Как же трудно оказалось сесть на обратный поезд в этот раз. Не то чтобы раньше было легко расставаться, но особенно трудно сейчас — ведь теперь я знаю, что значит быть разлученным с тобой. В прошлый раз, когда мы попрощались и я вошел в вагон поезда, что отвез меня к кораблю для переправы через канал, мои мысли были полны тобой, но в то же время были полны предвкушения и неопределенности. Теперь же я сижу и смотрю на сельскую Англию, проносящуюся за окном, и могу думать только о том, что каждая живая изгородь и зеленое аккуратное поле, которые минует наш поезд, — это еще одна изгородь и еще одно поле, разделяющие нас.
Я собираюсь отправить это письмо еще в Англии, так как здесь могу писать более свободно, не думая о бдительных глазах цензоров. Не смог сказать тебе это при встрече, но понемногу я начинаю уставать от Полевой службы. На последнем посту возле Шато-де-Биймон мы работали без передышки и страшно вымотались, но, по крайней мере, я чувствовал, что принимаю участие в войне — в большей степени, чем на некоторых других постах. В основном же мы или передислоцируемся, или отдыхаем.

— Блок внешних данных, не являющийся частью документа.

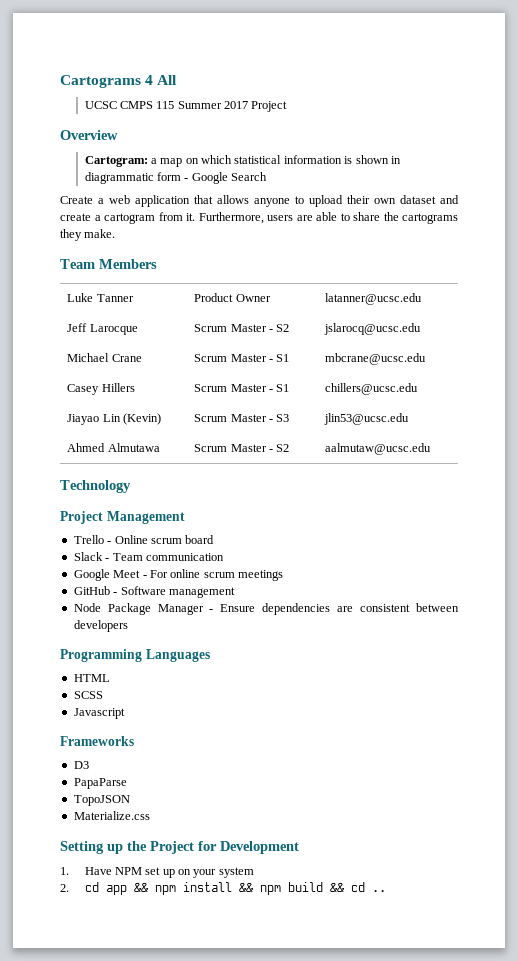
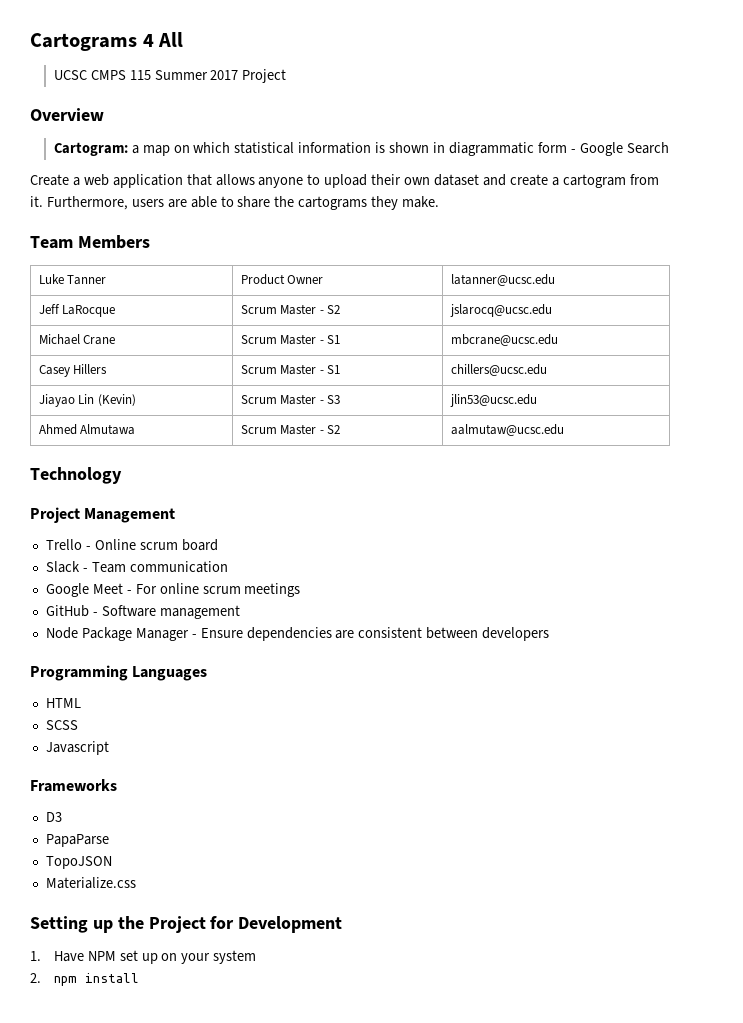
- Jeff Larocque | Scrum Master - S2 | jslarocq@ucsc.edu
+ Jeff LaRocque | Scrum Master - S2 | jslarocq@ucsc.edu
- 2. cd app && npm install && npm build && cd ..
+ 2. npm install

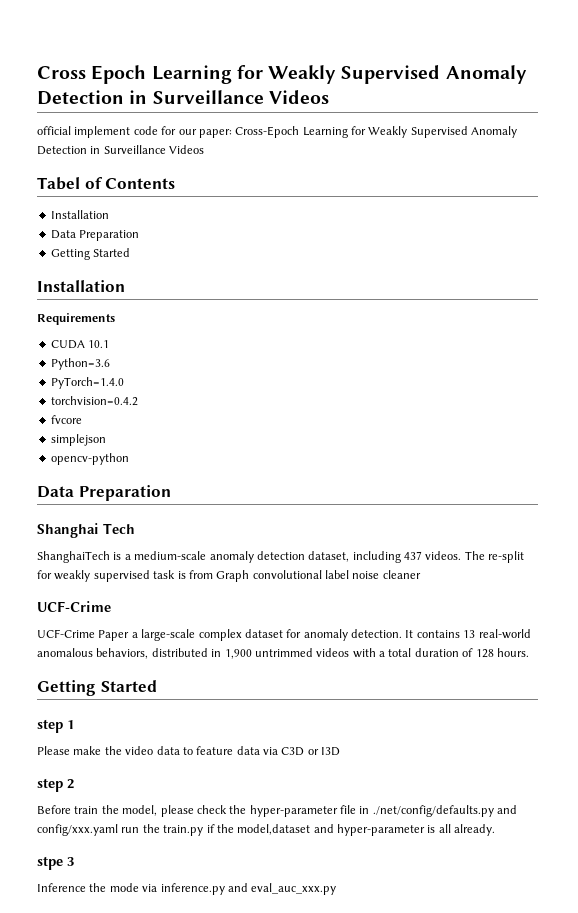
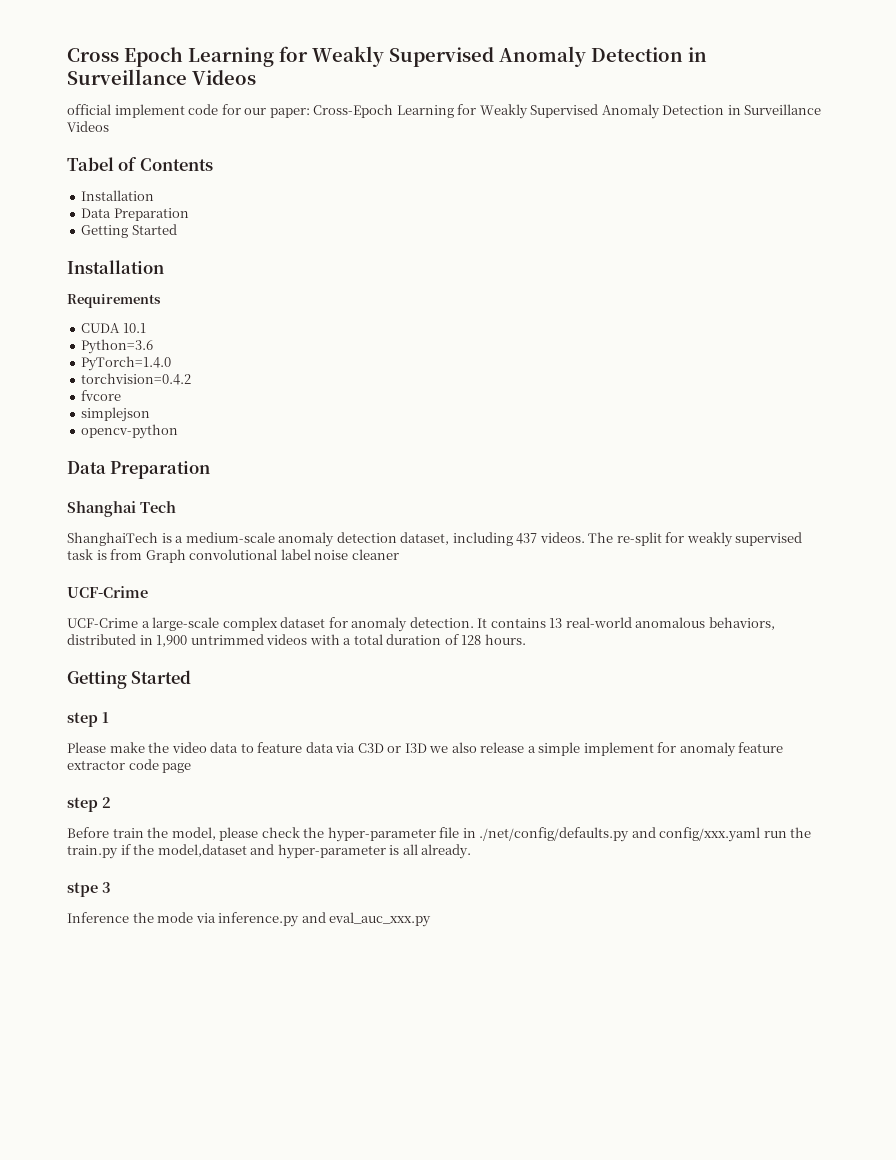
- UCF-Crime Paper a large-scale complex dataset for anomaly detection.
+ UCF-Crime a large-scale complex dataset for anomaly detection.
- Please make the video data to feature data via C3D or I3D
+ Please make the video data to feature data via C3D or I3D we also release a simple implement for anomaly feature extractor code page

Мы слышим снаряды, иногда видим их, когда они падают на дороги, но это максимум, что достается на нашу долю от сражения. Словно переживаем войну из вторых рук, через рассказы раненых. Иногда мне кажется, что мы собрались у кинотеатра и пытаемся сообразить, о чем фильм, по тем фрагментам, которые видим, когда из зала выходит кто-то из зрителей.